Buhari urges universities to source research funds abroad
President Muhammadu Buhari, at the weekend, urged Nigerian universities to use their management skills to access international research and innovation grants and to use their potential, even as Federal Government struggles to fund universities in a COVID-19-impacted economy.
Buhari, who spoke during the third convocation of Federal University of Petroleum Resources (FUPRE), Effurun, Delta State, said one of the biggest challenges facing universities in Nigeria and Africa is funding, which he said was partly caused by “prevailing global economic adversities.”
The President, represented by the Minister of State for Petroleum Resources, Timipre Sylva, said Federal Government established FUPRE as a specialised petroleum university in March 2007 as an institution of higher learning to train middle and high-level skilled manpower and relevant expertise for the oil and gas sector in Nigeria and for the entire world
He said the government would not relent in its efforts to confront challenges and tasked universities to also “apply management skills to access international research and innovation grants and to exploit its huge potential.”
The President, who also witnessed the installation of the paramount ruler of Remo land, Oba Babatunde Adewale Ajayi, as chancellor of the university, assured FUPRE management that government would continue to provide infrastructural, research facilities and equipment for the purpose of promoting teaching, learning and research, thereby enhancing growth and development of the university.
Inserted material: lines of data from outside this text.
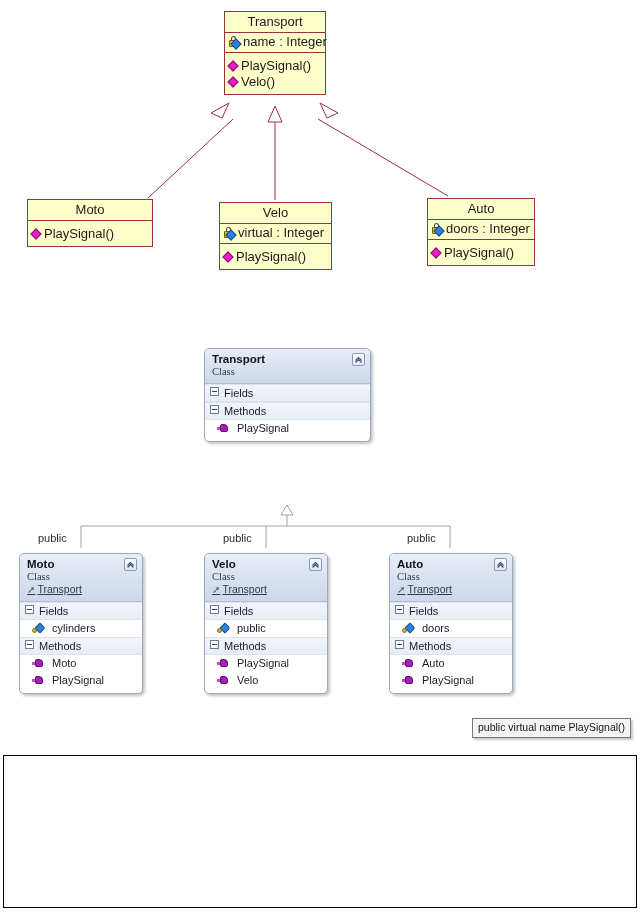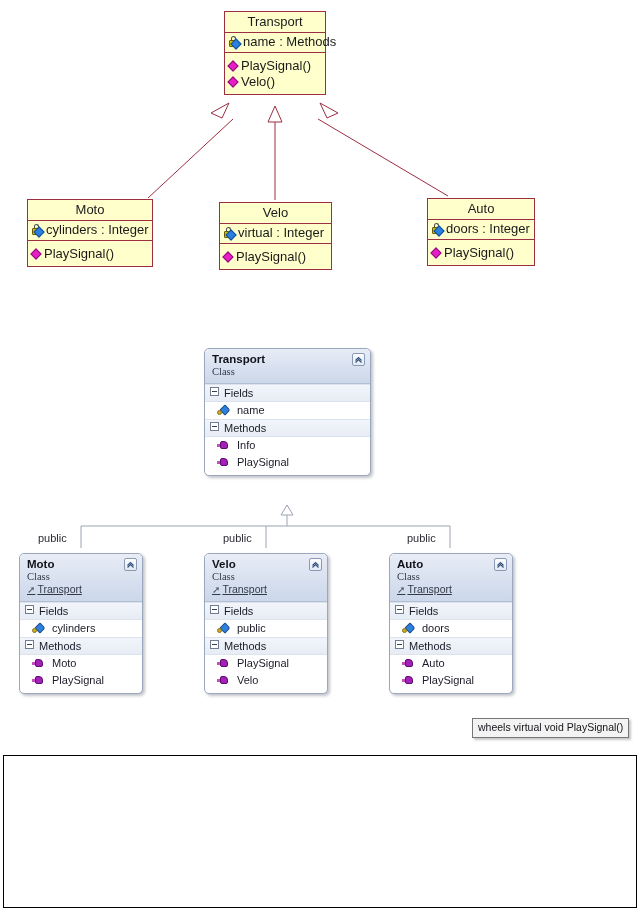--- a/index.html
+++ b/index.html
@@ -265,7 +265,7 @@
           <span class="lock-body"></span>
           <span class="diamond"></span>
       </span>
-      <span class="txt">name : Methods</span>
+      <span class="txt">name : Integer</span>
     </div>
   </div>
   <div class="uml-ops">

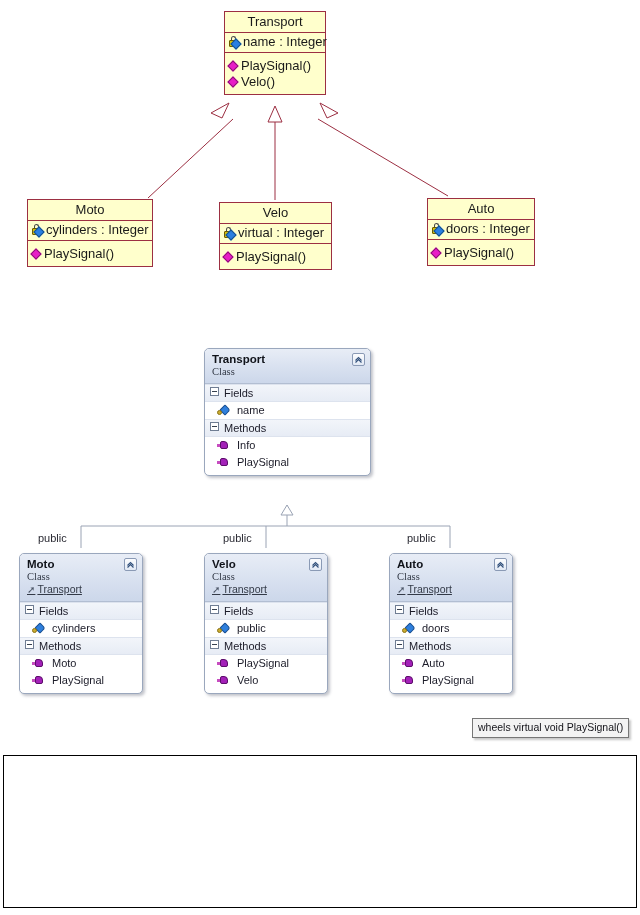--- a/index.html
+++ b/index.html
@@ -286,16 +286,6 @@
 
 <div class="uml-box" style="left:27px; top:199px; width:126px;">
   <div class="uml-name">Moto</div>
-  <div class="uml-attrs">
-    <div class="uml-row">
-      <span class="ico-attr">
-        <span class="lock-shackle"></span>
-          <span class="lock-body"></span>
-          <span class="diamond"></span>
-      </span>
-      <span class="txt">cylinders : Integer</span>
-    </div>
-  </div>
   <div class="uml-ops">
     <div class="uml-row">
       <span class="ico-op">

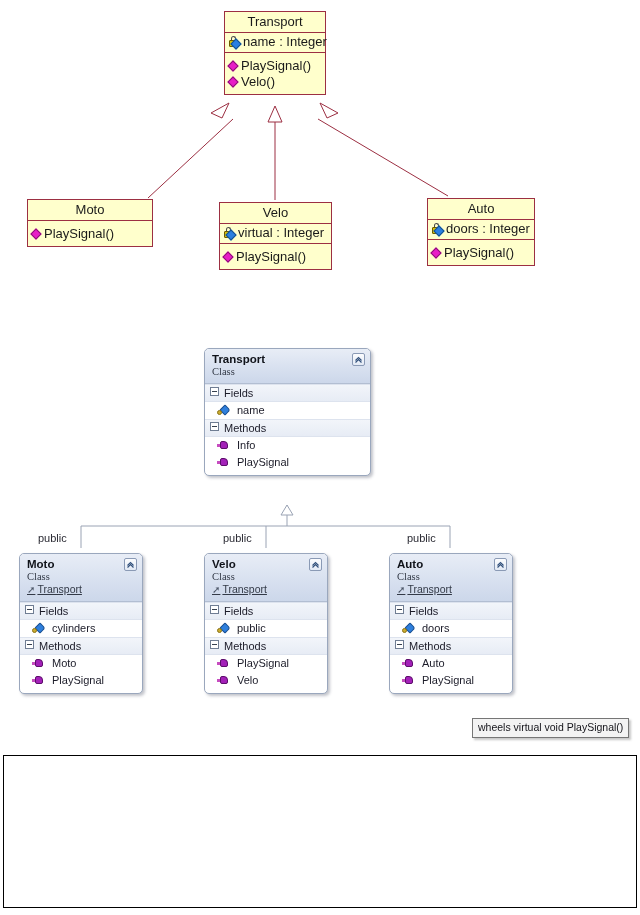--- a/index.html
+++ b/index.html
@@ -371,13 +371,6 @@
       <span class="expander"></span>
       <span>Fields</span>
     </div>
-    <div class="vs-member">
-      <span class="vs-ico-field">
-          <span class="k2"></span>
-          <span class="k1"></span>
-        </span>
-      <span class="mlabel">name</span>
-    </div>
     <div class="vs-group">
       <span class="expander"></span>
       <span>Methods</span>

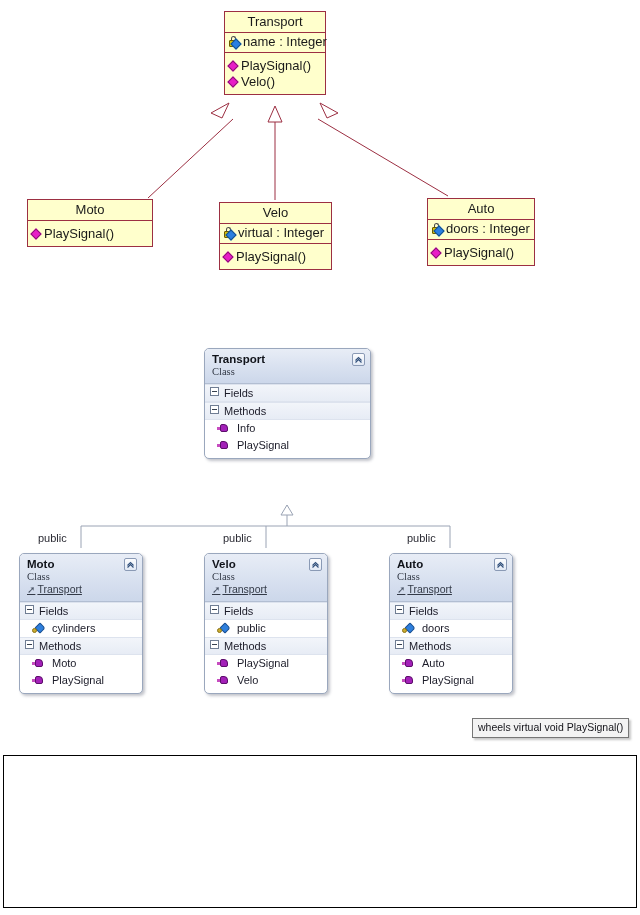--- a/index.html
+++ b/index.html
@@ -380,13 +380,6 @@
           <span class="dash"></span>
           <span class="cube"></span>
         </span>
-      <span class="mlabel">Info</span>
-    </div>
-    <div class="vs-member">
-      <span class="vs-ico-method">
-          <span class="dash"></span>
-          <span class="cube"></span>
-        </span>
       <span class="mlabel">PlaySignal</span>
     </div>
   </div>

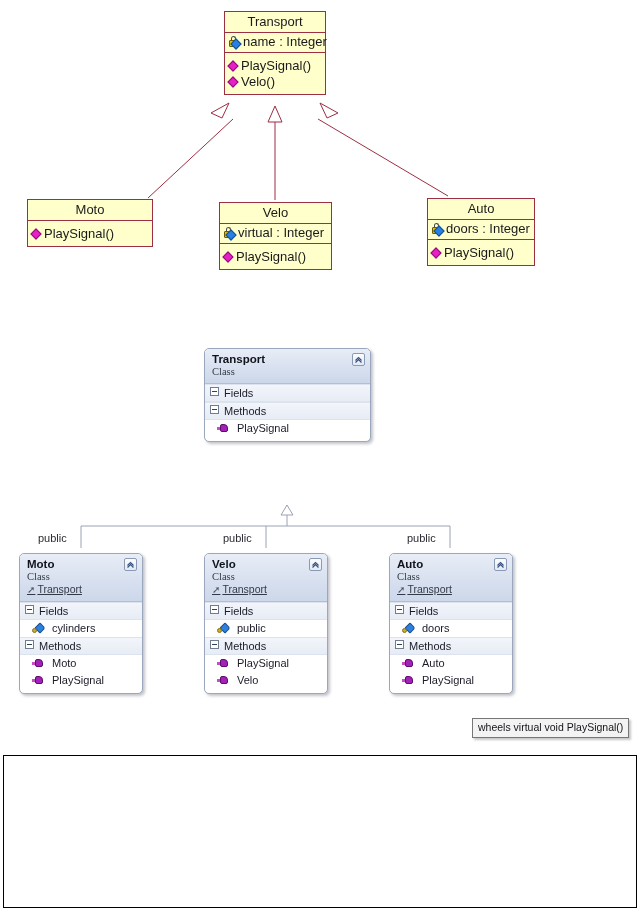--- a/index.html
+++ b/index.html
@@ -526,7 +526,7 @@
   </div>
 </div>
 
-<div class="tooltip" style="left:472px; top:718px;">wheels virtual void PlaySignal()</div>
+<div class="tooltip" style="left:472px; top:718px;">public virtual name PlaySignal()</div>
 
 <div class="bottom-panel" style="left:3px; top:755px; width:634px; height:153px;"></div>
He admonished management to apply prudence and accountability in the handling of financial and material resources made available to the university as it devises creative ways to position itself as the one-stop training centre of excellence.
He also charged the university to step up efforts to become a globally-recognised centre for the acquisition of relevant knowledge in the petroleum and allied sectors of the Nigerian economy.
A total of 1,409 students participated in the ceremony. The breakdown shows that 1,201 are first degrees; 101, are postgraduate diplomas; and 107, Masters’s Degrees.
Twenty-four students graduated with First Class, 438 had Second Class Upper Division, 619 graduated with Second Class Lower Division, and 120 had Third Class degrees.